Records from a data source |
_ _ _ _

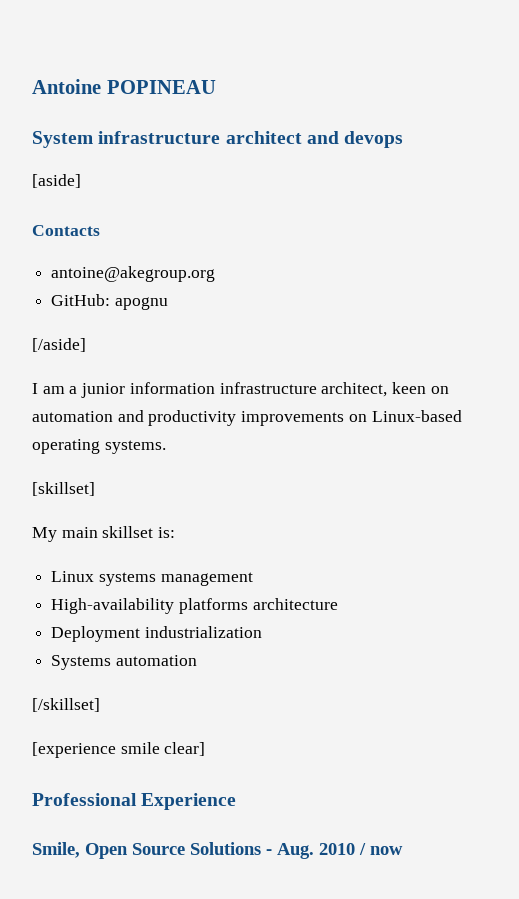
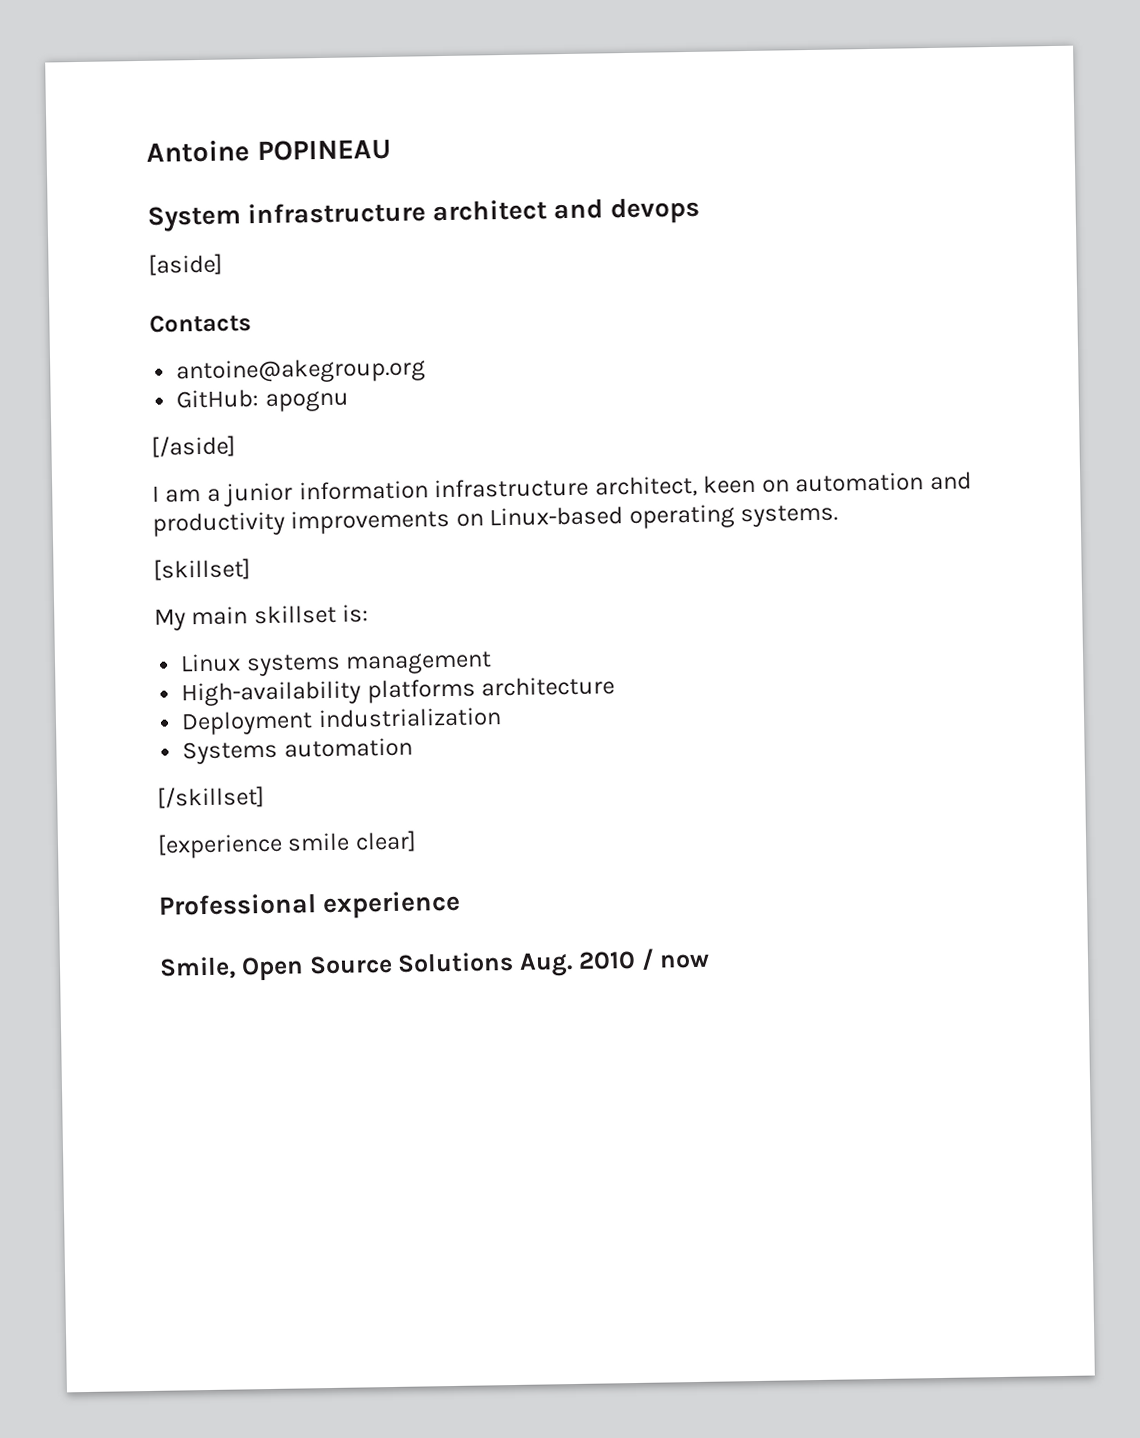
- Professional Experience
+ Professional experience
- Smile, Open Source Solutions - Aug. 2010 / now
+ Smile, Open Source Solutions Aug. 2010 / now

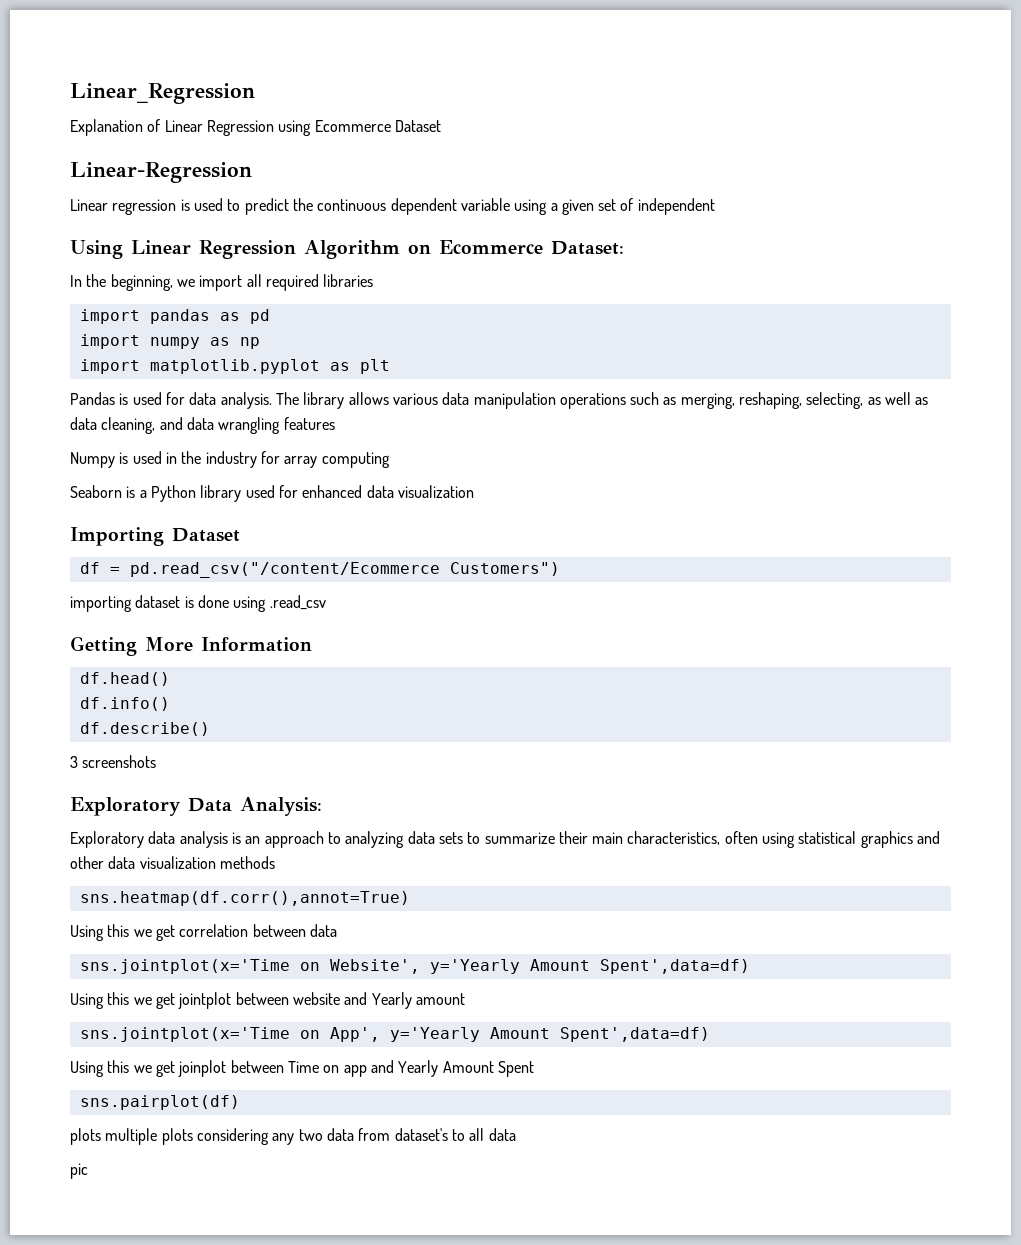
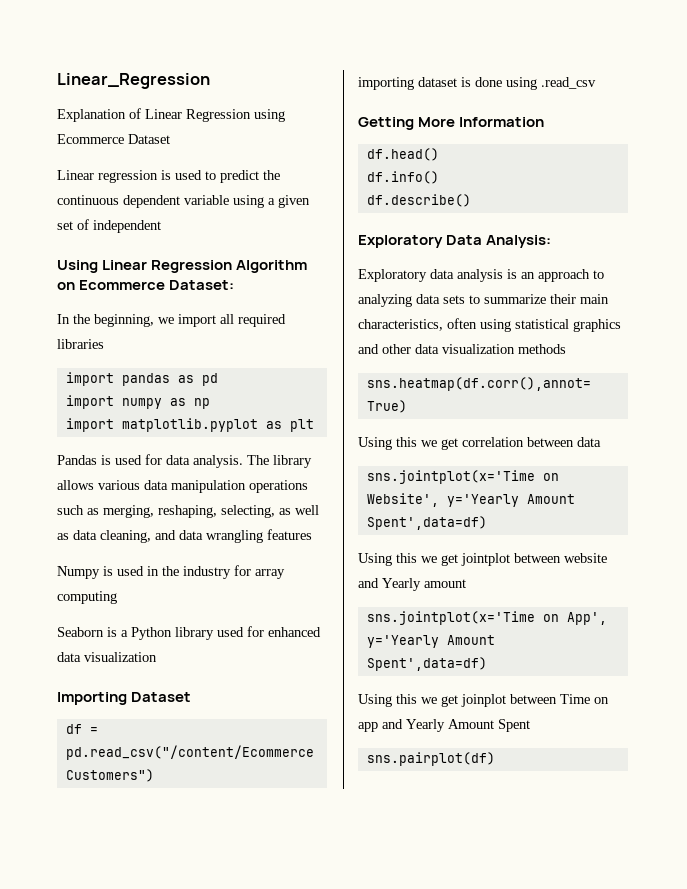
- Linear-Regression
- 3 screenshots
- plots multiple plots considering any two data from dataset's to all data
- pic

_ _ _ _

TASK STATEMENT |
Reproduce all the entries above exactly. Include no images.

PROBLEM SOLUTION |
- Professional Experience
+ Professional experience
- Smile, Open Source Solutions - Aug. 2010 / now
+ Smile, Open Source Solutions Aug. 2010 / now

- Linear-Regression
- 3 screenshots
- plots multiple plots considering any two data from dataset's to all data
- pic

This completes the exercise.